Tomorrow’s the Lincoln Half-Marathon and I think I’m getting the day-before-a-race routine down a little bit better. Back in high school, before cross-country or track meets, my stomach would get all tied up in knots and I’d worry about my ability to perform.
Now, I focus on the positives, such as how well I’ve trained, how fun the crowd will be and what a sense of accomplishment I’ll have.
I think this all ties back to one conclusion that my best friend/running buddy Katelyn and I have come to: We are runners not racers.
Instead of stressing about times and beating people, I just get excited to challenge my own body. Rather than having knots in my stomach, I just have a feeling of calm — and delicious food.
Take for example, a banana split for breakfast.
With the race tomorrow, I decided to take today off from running. Still, I did do some “running” around town to take care of a few errands.
Storage space for the furniture that Dan and I are hauling back from Lincoln? Check.
Donations at Goodwill so that we can later fit that stuff in the apartment? Check.
Some sandwiches for dinner on the road? Check.
Then I was back home for one final task: packing.
I’ve found that the best strategy with packing for races away from home, is to lay it all out before putting anything into a suitcase.
That way, I can see exactly what elements of the outfit I do and do not have. This race is supposed to start off chilly, so I’m bringing a windbreaker as well as a t-shirt and tank top. I’ll decide between the t-shirt and tank tomorrow.

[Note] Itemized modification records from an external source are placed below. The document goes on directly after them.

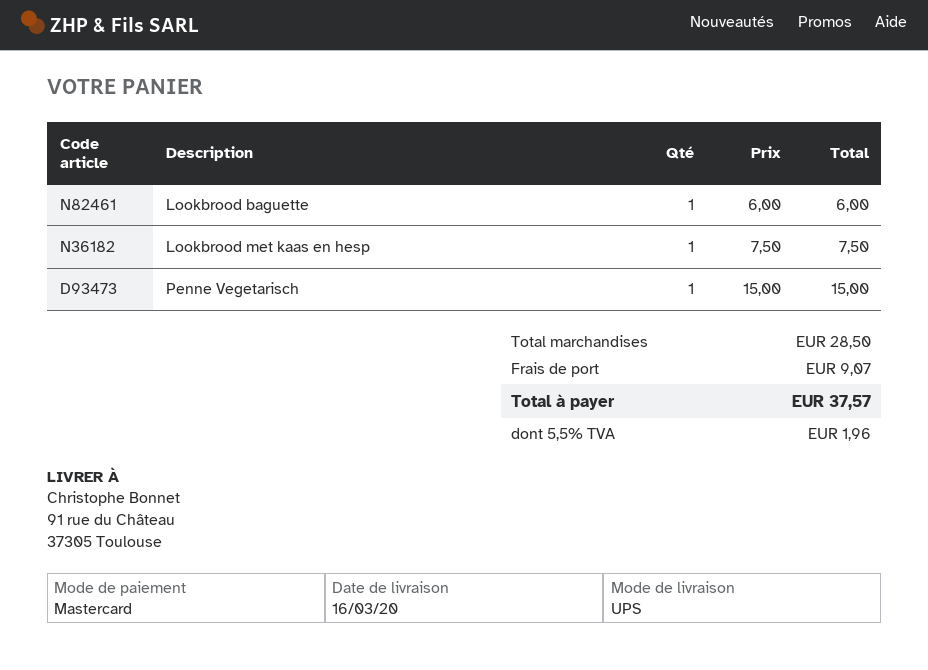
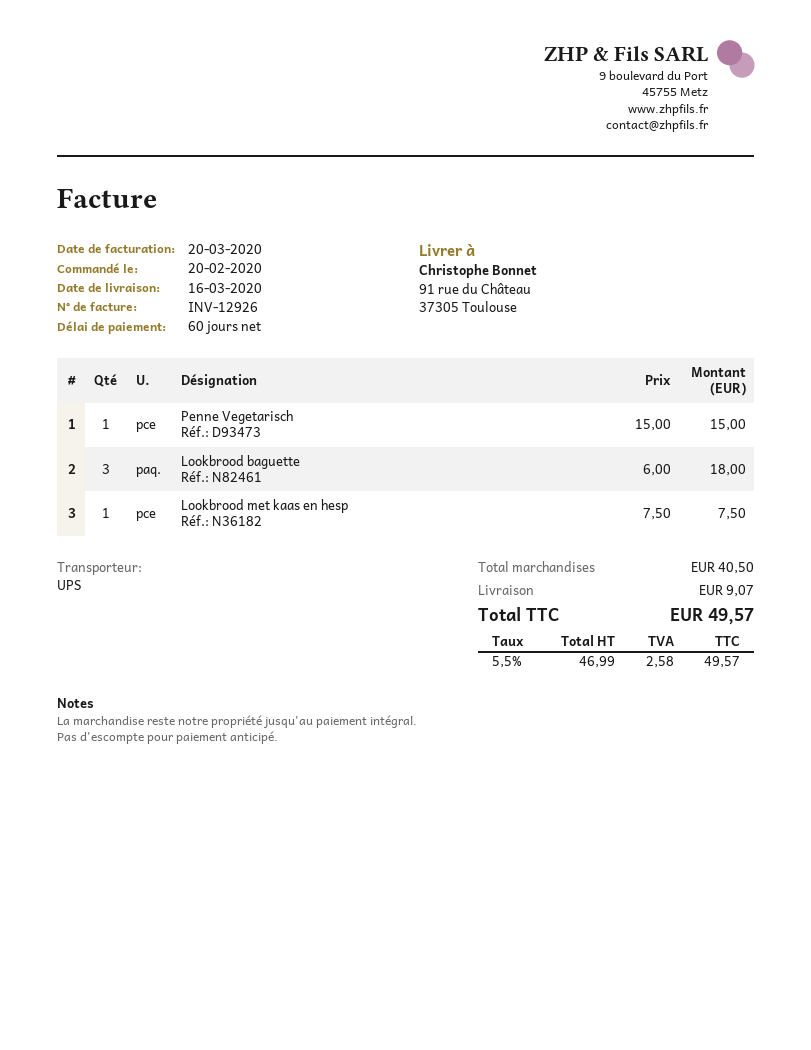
Lookbrood baguette: 1 x 6.00 = 6.00 -> 3 x 6.00 = 18.00
subtotal: 28.50 -> 40.50
tax: 5.5% = 1.96 -> 5.5% = 2.58
total: 37.57 -> 49.57

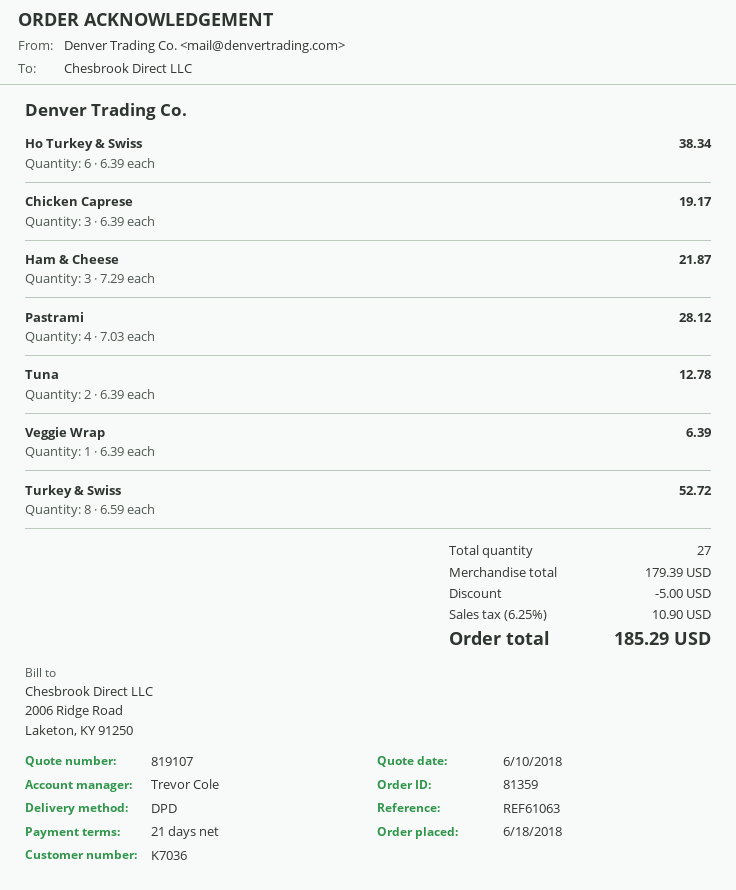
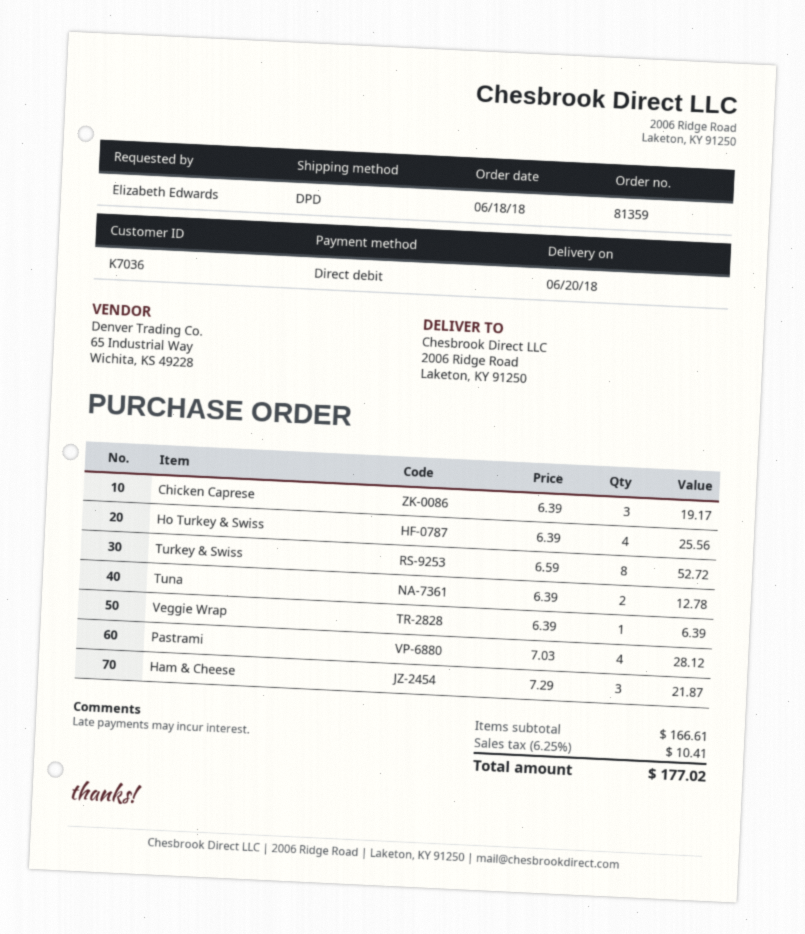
Ho Turkey & Swiss: 6 x 6.39 = 38.34 -> 4 x 6.39 = 25.56
subtotal: 179.39 -> 166.61
discount: 5.00 -> none
tax: 6.25% = 10.90 -> 6.25% = 10.41
total: 185.29 -> 177.02

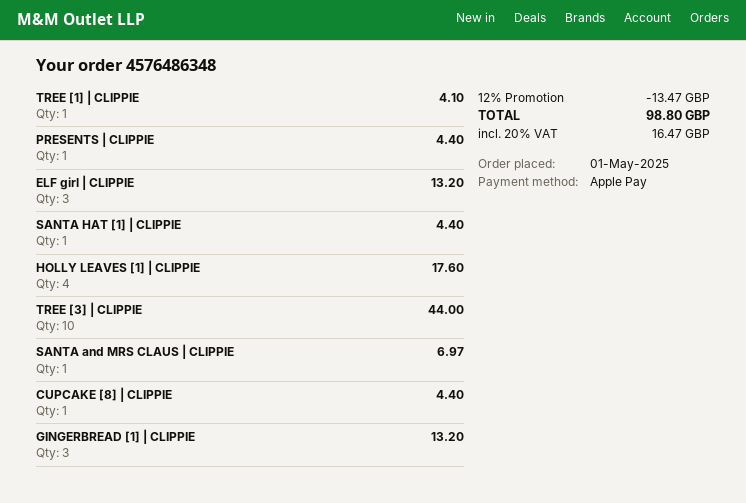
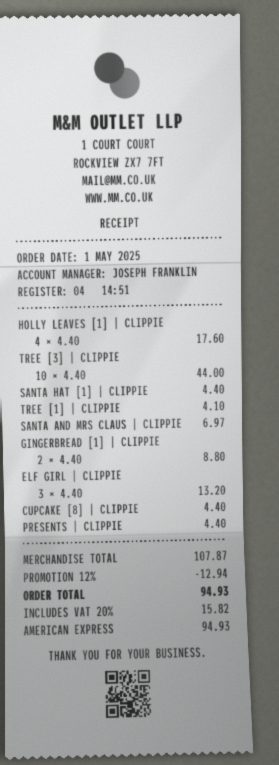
payment method: Apple Pay -> American Express
GINGERBREAD [1] | CLIPPIE: 3 for 13.20 -> 2 for 8.80
discount: 12% = 13.47 -> 12% = 12.94
tax: 20% = 16.47 -> 20% = 15.82
total: 98.80 -> 94.93

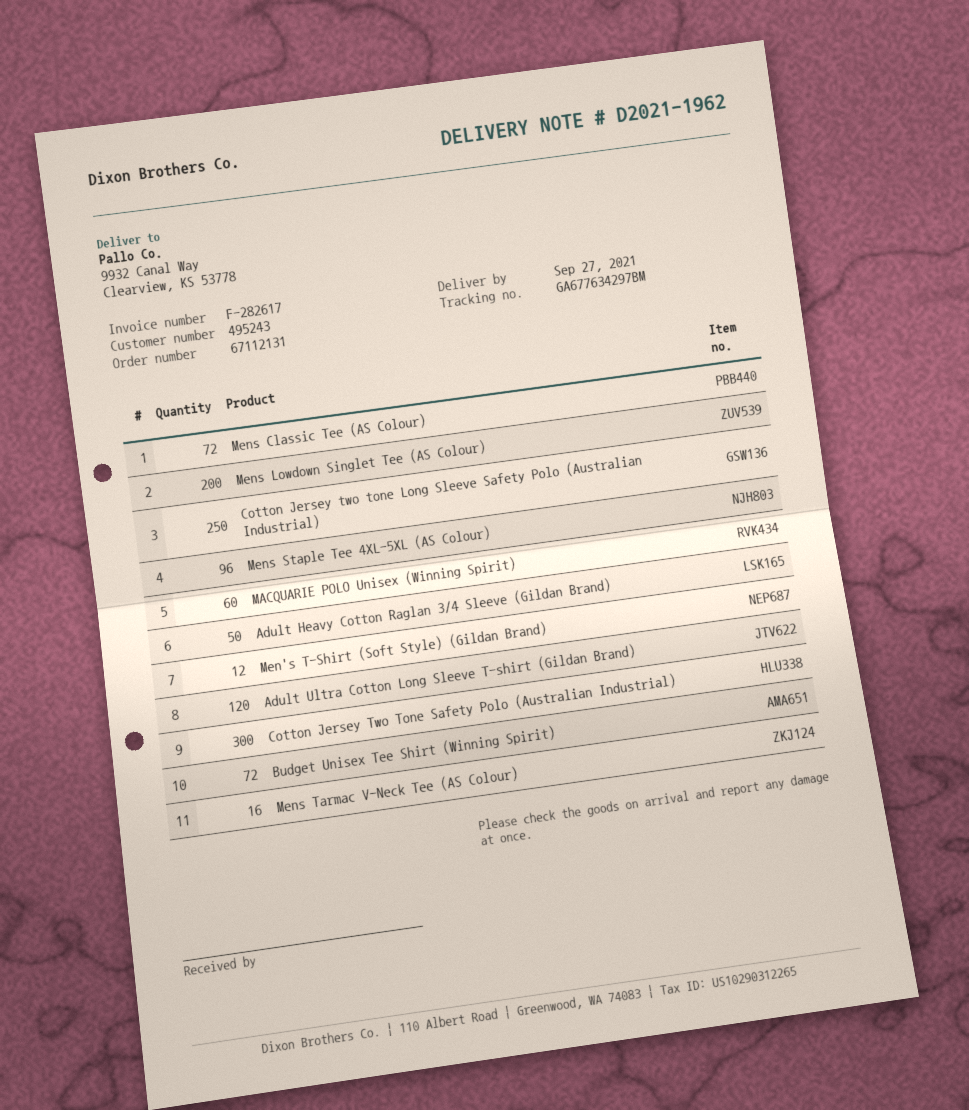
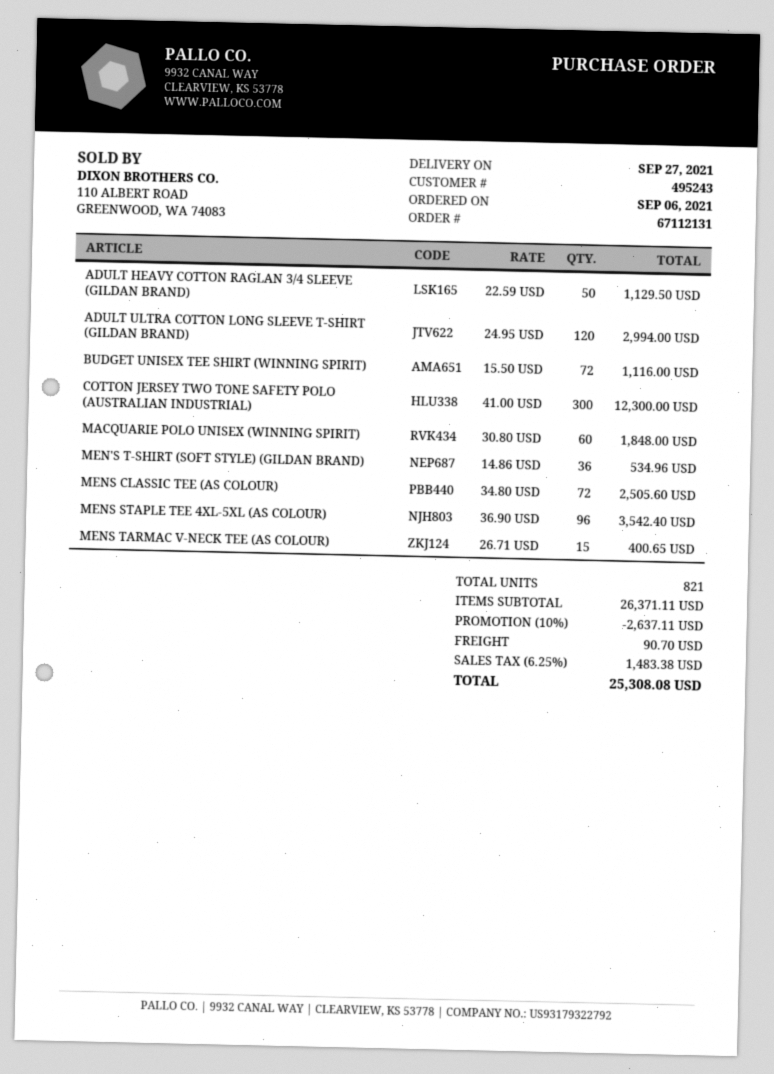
Mens Lowdown Singlet Tee (AS Colour): 200 -> none
Cotton Jersey two tone Long Sleeve Safety Polo (Australian Industrial): 250 -> none
Men's T-Shirt (Soft Style) (Gildan Brand): 12 -> 36
Mens Tarmac V-Neck Tee (AS Colour): 16 -> 15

By setting things out, I can also see what extras I need.
I have a Vitamin Water to dilute with water, a few shot bloks, gum, bobby pins, my watch and Claratin — and, as I’m writing this, I’m making a mental note to grab and charge my iPod.
Now it’s all good to be packed!
With all the need-to-dos out of the way, I spared some time to make travel snacks.
Peanut Butter and Jelly Hand Pies
Adapted from “The Family Kitchen.”
- 1 C whole-wheat flour
- 1 C all-purpose flour
- 1 T sugar
- 1/4 t salt
- 1/4 C cold buttery spread, diced
- 1/4 C canola oil
- 1/3 C ice-cold water
- 1 egg, lightly beaten (optional)
- Peanut butter
- All-fruit spread
- In a medium-sized bowl, whisk together flours, sugar and salt. Using two forks, cut in butter and canola oil until the flour is crumbly. Then knead in the ice cold water until all the flour is combined.
- Form the dough into a firm ball and set aside for 10 minutes. Then lightly flour a working board and roll the dough into a large square, 1/8″ thick. Cut dough into about 18 squares and make 9 pairs with the rectangles.
- With one half of the rectangles, spread a little peanut butter, leaving a little perimeter of dough. Repeat with other halves, but with fruit spread. Sandwich the peanut butter halves with the jam halves. Using the tip of a fork, crimp the edges on both sides of the pastries.
- Place the pastries on a baking sheet and glaze with the whisked egg, which adds sheen.
- Bake in a 375 degree oven for 14-18 minutes, until lightly browned. Allow to cool on a rack.
Whereas Pop Tarts used to get my stomach in knots with all the sugar and foreign ingredients, these are simply perfect.
They also pair quite well with a smoothie for lunch.
Now my bags are packed, sandwiches are ready to go and I’m just waiting for Dan so we can hit the road!
See you after my third half-marathon!
Questions: How do you avoid keeping your stomach from getting tied up in knots? Do you have a pre-race packing strategy?